A questão da mesmidade escapa-me um pouco aqui. Quanto à ‘definição’ no teu penúltimo e-mail ainda estou a repensá-la.
L.T. : Passados dias numa conversa em Sintra no café Cintia sobre estas questões : " O mental é extra-corporal " (F.B.).
F. B. : O que li sobre nominalismo já faz perto de 30 anos, não me seria fácil explicar agora o que era 'mentalismo' em época tão pré-moderna. Hoje, o último livro do Damásio, O livro da consciência, propõe uma excelente colocação do mental como o neuronal tal que só o próprio (humano ou animal) tem acesso a ele, o que daria para dizer o 'dentro' do neurónio (corporal, porque célula, mas sem que o neurologista lhe tenha acesso senão 'por fora').

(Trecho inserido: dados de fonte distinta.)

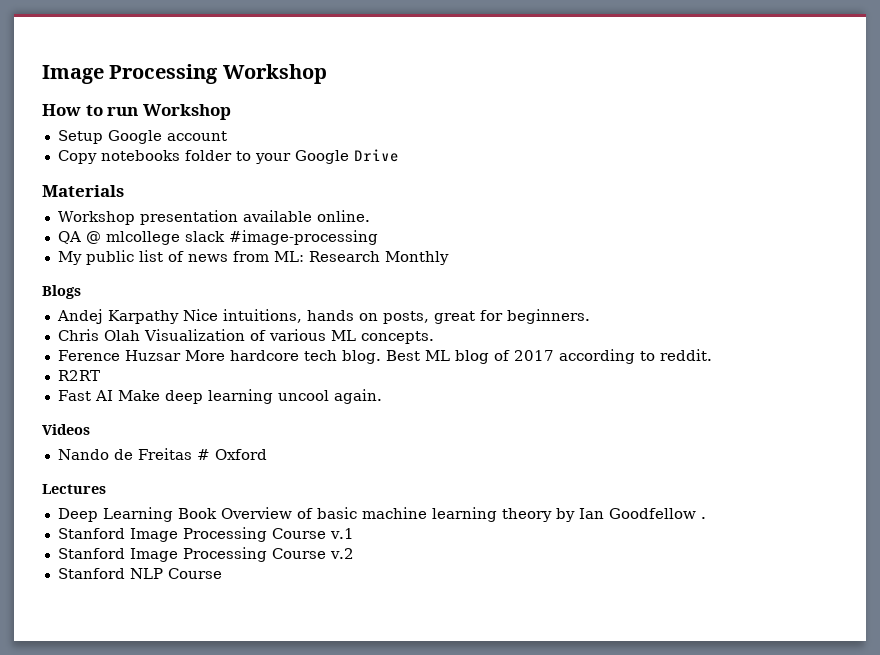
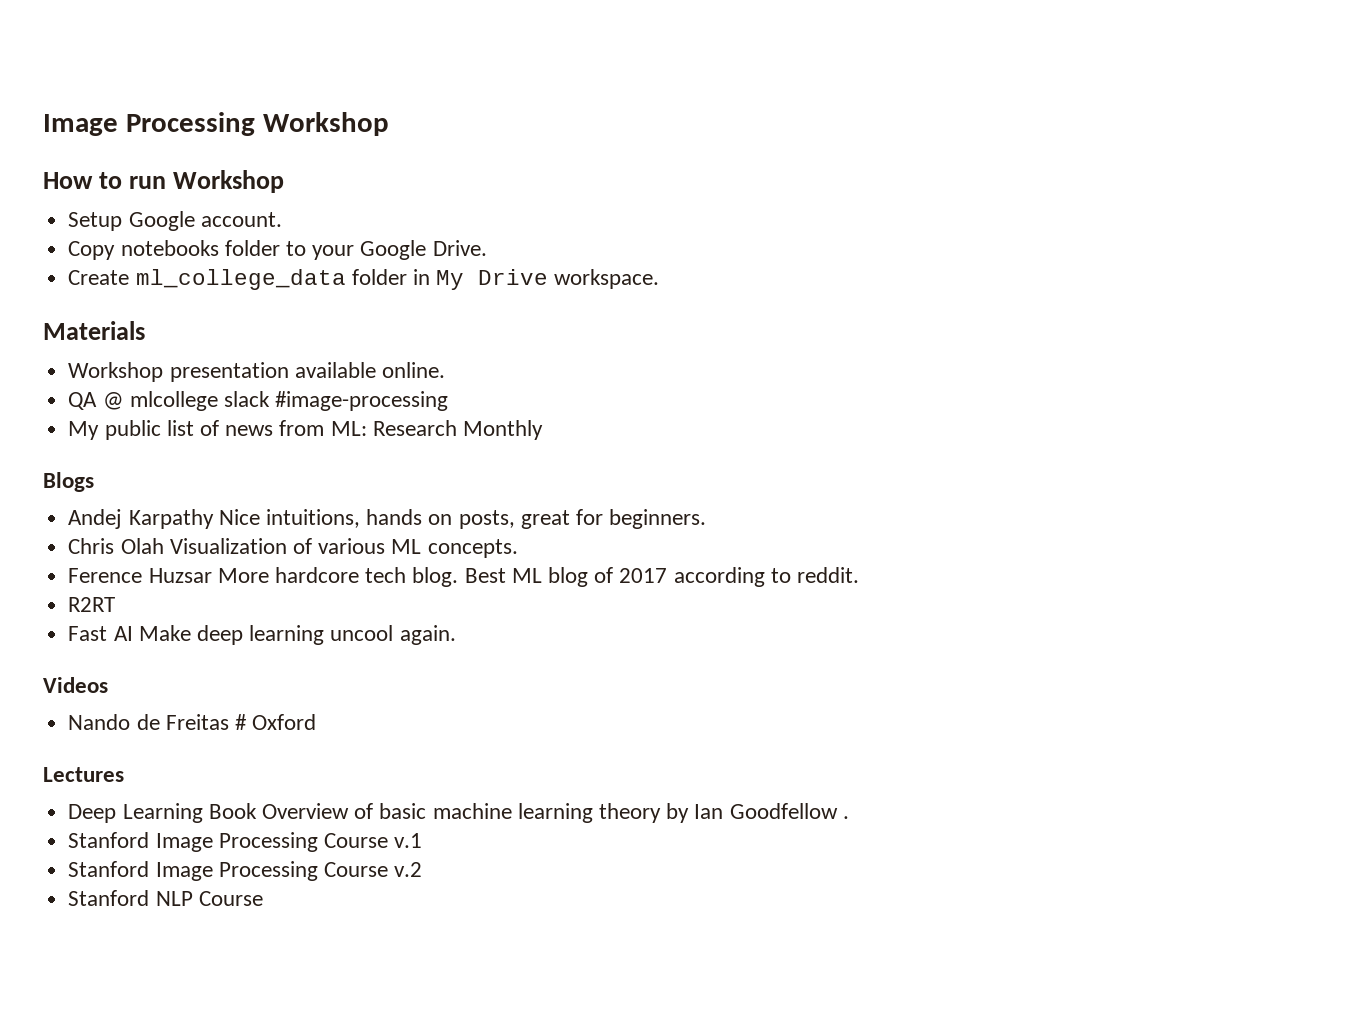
[166,131,227,141] account -> [200,212,282,227] account.
(349, 157) none -> [432,240,487,256] [68,269,465,290] Drive. // Create ml_college_data folder in My
(399, 155) none -> [554,269,660,289] workspace.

Tudo isto é também 'corporal', é impossível dissociar corpo / mente num neurónio, mas ao mesmo tempo essa diferença existe, irredutível, entre os métodos de abordagem, dos neurólogos e sua aparelhagem, por um lado, dos psicólogos ou linguistas, por outro. E também cada um de nós, no enorme apreço que tem pelo seu 'interior', pelo seu 'mental', é capaz de sacrificar aspectos de bem estar 'corporal' (comida, descanso, divertimentos) por dedicação à cultura destas coisas. É donde vem aliás o grande incremento da filosofia e das ciências, como das artes, das espiritualidades, desde sempre. Grande desafio à juventude de hoje, já que dedicar-se a estas exaltantes coisas não garante facilmente empregos.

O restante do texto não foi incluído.